The fertile and chronically flood-lacerated swathe of the Mithilanchal belt in north Bihar witnessed a watershed moment in its urban ecosystem when Bihar Chief Minister Nitish Kumar inaugurated the ‘Kosi Maha Sethu' — a rail-cum-road bridge — in Supaul district on Wednesday.

The bridge was destroyed in the 1934 Bihar-Nepal earthquake, dividing Mithilanchal into two halves and reducing the entire townships to rubble and killing tens of thousands of people.

The loss of this bridge, known as the ‘Lifeline of Mithilanchal,' had hampered traffic and commerce for several decades.

People this correspondent spoke to reminisced how they had to traverse a circuitous route from one part of the Mithilanchal (including Purnea, Araria and Supaul districts), which led them through Birpur in neighbouring Nepal, in order to reach the other part (districts such as Darbhanga and Madhubani).

They had to travel hundreds of kilometres just to reach the headquarters of Supaul district, barely a few kilometres from Madhubani district.

The 10.63 km-long bridge, of which 1.87 km is built over water was completed at a cost of more than Rs. 400 crore.

“The development of a State is reflected in the construction of roads and bridges,” said a satisfied Mr.
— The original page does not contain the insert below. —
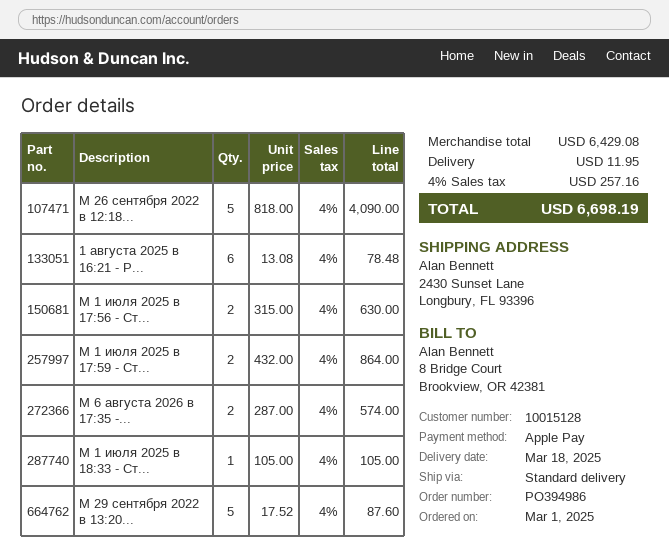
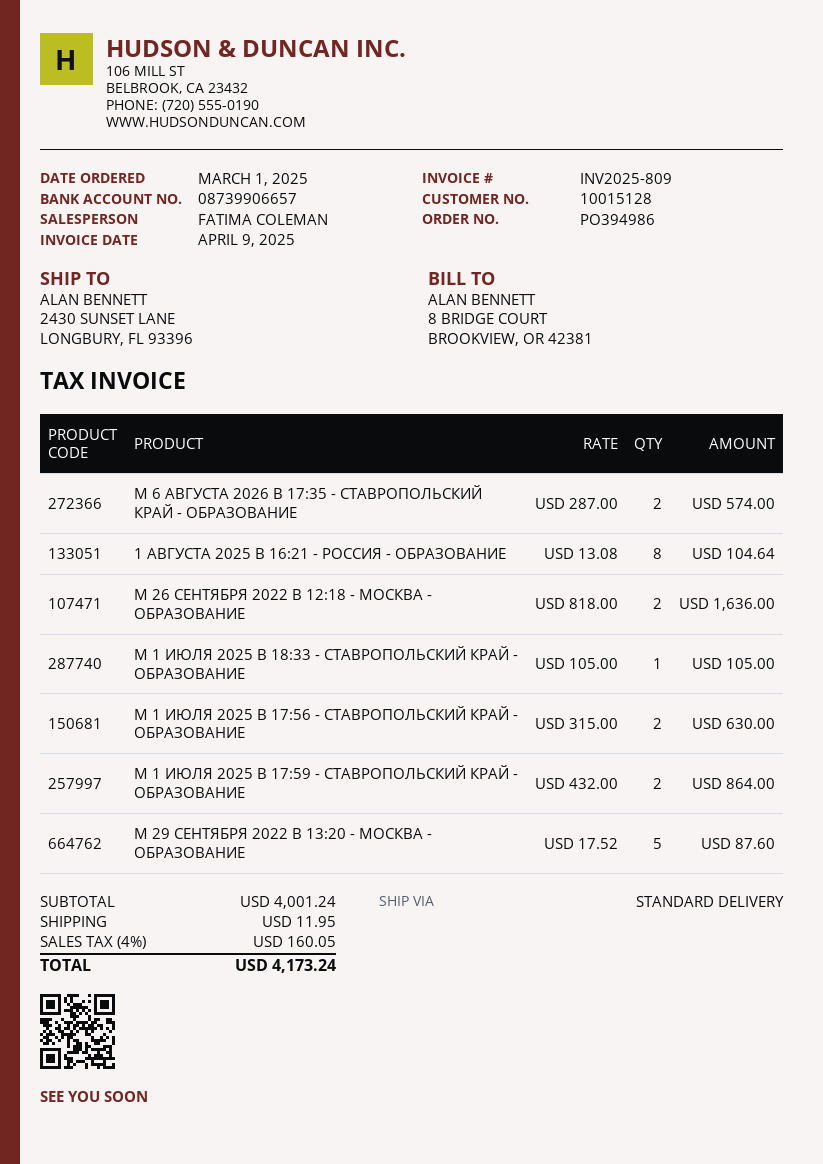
M 26 сентября 2022 в 12:18...: 5 x 818.00 = 4090.00 -> 2 x 818.00 = 1636.00
1 августа 2025 в 16:21 - Р...: 6 x 13.08 = 78.48 -> 8 x 13.08 = 104.64
subtotal: 6429.08 -> 4001.24
tax: 4% = 257.16 -> 4% = 160.05
total: 6698.19 -> 4173.24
Kumar at a packed event in Nirmali block. Union Minister for Road Transport and Highways C.P. Joshi was the chief guest.

Mr. Joshi lavished praise on Mr. Kumar, leading to speculation on a potential alliance with the UPA in the future, given the Janata Dal (United)'s decision not to ally with the Bharatiya Janata Party in the ongoing Uttar Pradesh Assembly elections.

Activists across the region felt that development in the form of this bridge had come at a very high price indeed.

They said the lives of at least 70,000 to 80,000 people from 60-odd villages in and around Nirmali and Saraigarh Bhaptiyahi would be in grave danger as the 15-km wide Kosi river would be made to funnel through the narrow bridge, owing to the construction of a couple of ‘guard dams' inside the Kosi embankments where thousands of people reside.

According to them, this would lead to a steep rise in the water level during floods or a discharge from Nepal, thus putting human lives at stake.

“Most of the villages in and around these blocks had submerged during a flash flood in August 2010, with many people living inside the embankments contracting water-borne diseases. They were cut off from any medical and other aid relief operations at the time of the crisis” said Narayan Chowdhary of the Mithila Gram Vikas Parishad, one of the bodies opposing the project.

Other organisations have also joined hands with the main opposition party, the Rashtriya Janata Dal, in demanding compensation and rehabilitation for the displaced villagers.

‘Black flags' were shown during the event, while scores of people were taken into preventive custody to prevent any ‘untoward' incidents.